══ AVAILABLE DATA ══
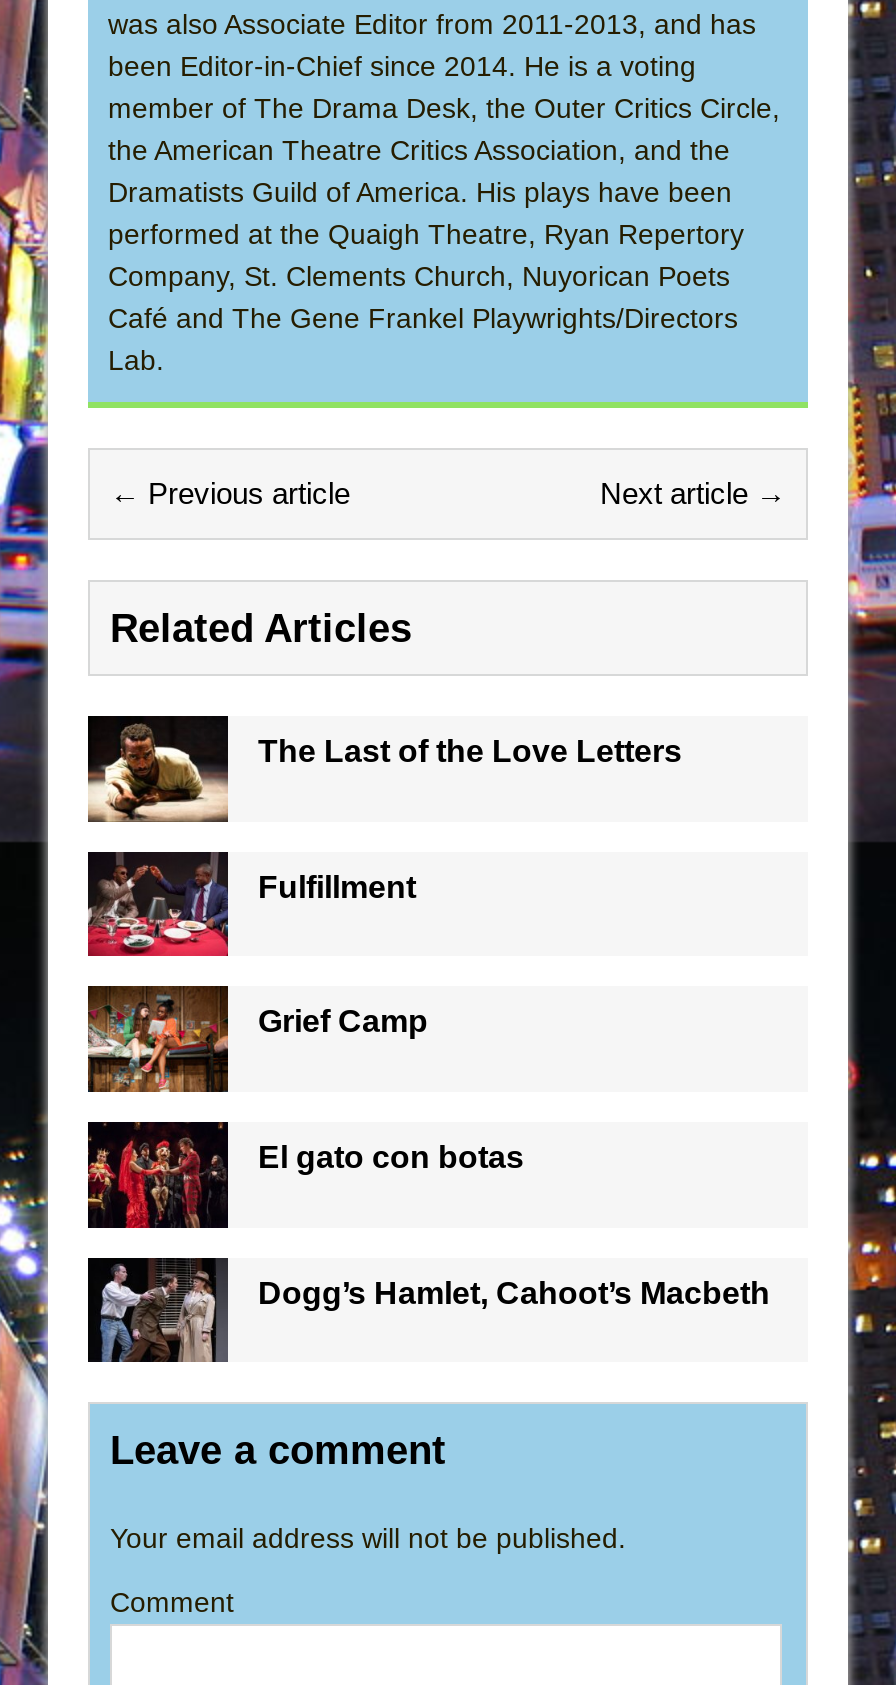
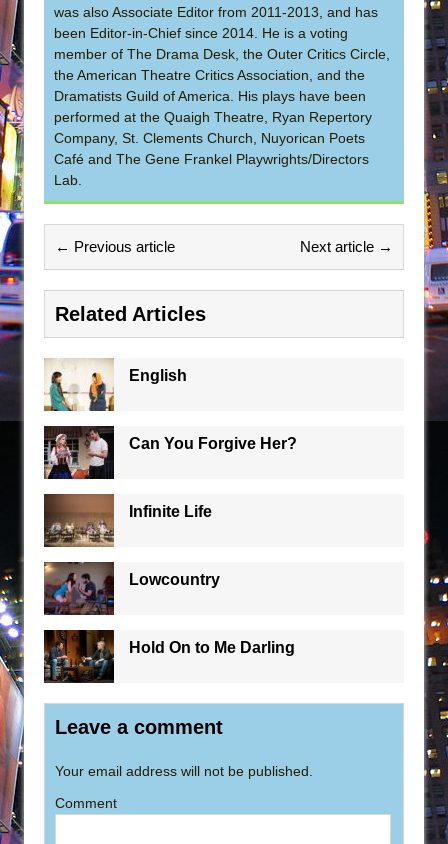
[86,714,682,824] [image] | The Last of the Love Letters -> [44,358,187,412] [image] | English
[88,850,416,958] [image] | Fulfillment -> [44,425,297,480] [image] | Can You Forgive Her?
[88,984,428,1092] [image] | Grief Camp -> [44,493,212,547] [image] | Infinite Life
[86,1120,524,1230] [image] | El gato con botas -> [43,561,220,616] [image] | Lowcountry
[86,1256,770,1362] [image] | Dogg’s Hamlet, Cahoot’s Macbeth -> [43,629,295,684] [image] | Hold On to Me Darling

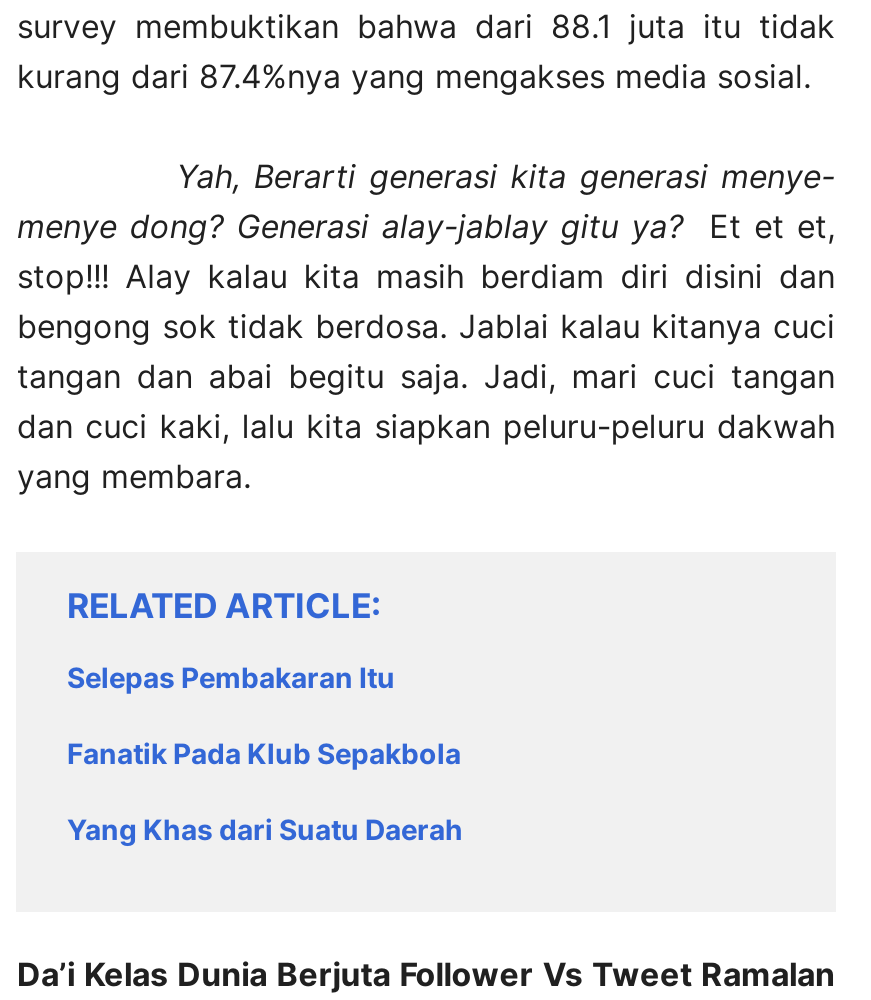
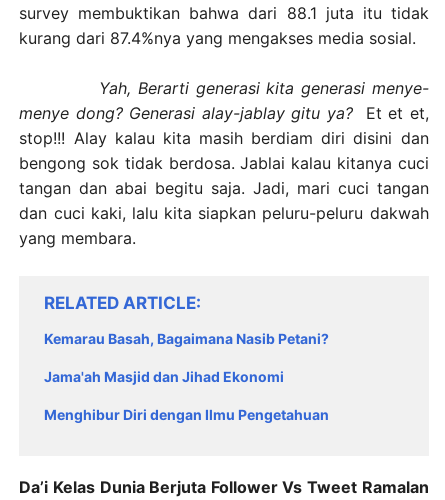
[67,660,395,694] Selepas Pembakaran Itu -> [44,330,330,347] Kemarau Basah, Bagaimana Nasib Petani?
[67,736,461,770] Fanatik Pada Klub Sepakbola -> [44,368,284,385] Jama'ah Masjid dan Jihad Ekonomi
[67,812,463,846] Yang Khas dari Suatu Daerah -> [44,406,330,423] Menghibur Diri dengan Ilmu Pengetahuan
═══
- [TASK DETAILS] An exact copy of the entries, minus the pictures, is what to return.

- [SOLVED EXERCISE]
[86,714,682,824] [image] | The Last of the Love Letters -> [44,358,187,412] [image] | English
[88,850,416,958] [image] | Fulfillment -> [44,425,297,480] [image] | Can You Forgive Her?
[88,984,428,1092] [image] | Grief Camp -> [44,493,212,547] [image] | Infinite Life
[86,1120,524,1230] [image] | El gato con botas -> [43,561,220,616] [image] | Lowcountry
[86,1256,770,1362] [image] | Dogg’s Hamlet, Cahoot’s Macbeth -> [43,629,295,684] [image] | Hold On to Me Darling

[67,660,395,694] Selepas Pembakaran Itu -> [44,330,330,347] Kemarau Basah, Bagaimana Nasib Petani?
[67,736,461,770] Fanatik Pada Klub Sepakbola -> [44,368,284,385] Jama'ah Masjid dan Jihad Ekonomi
[67,812,463,846] Yang Khas dari Suatu Daerah -> [44,406,330,423] Menghibur Diri dengan Ilmu Pengetahuan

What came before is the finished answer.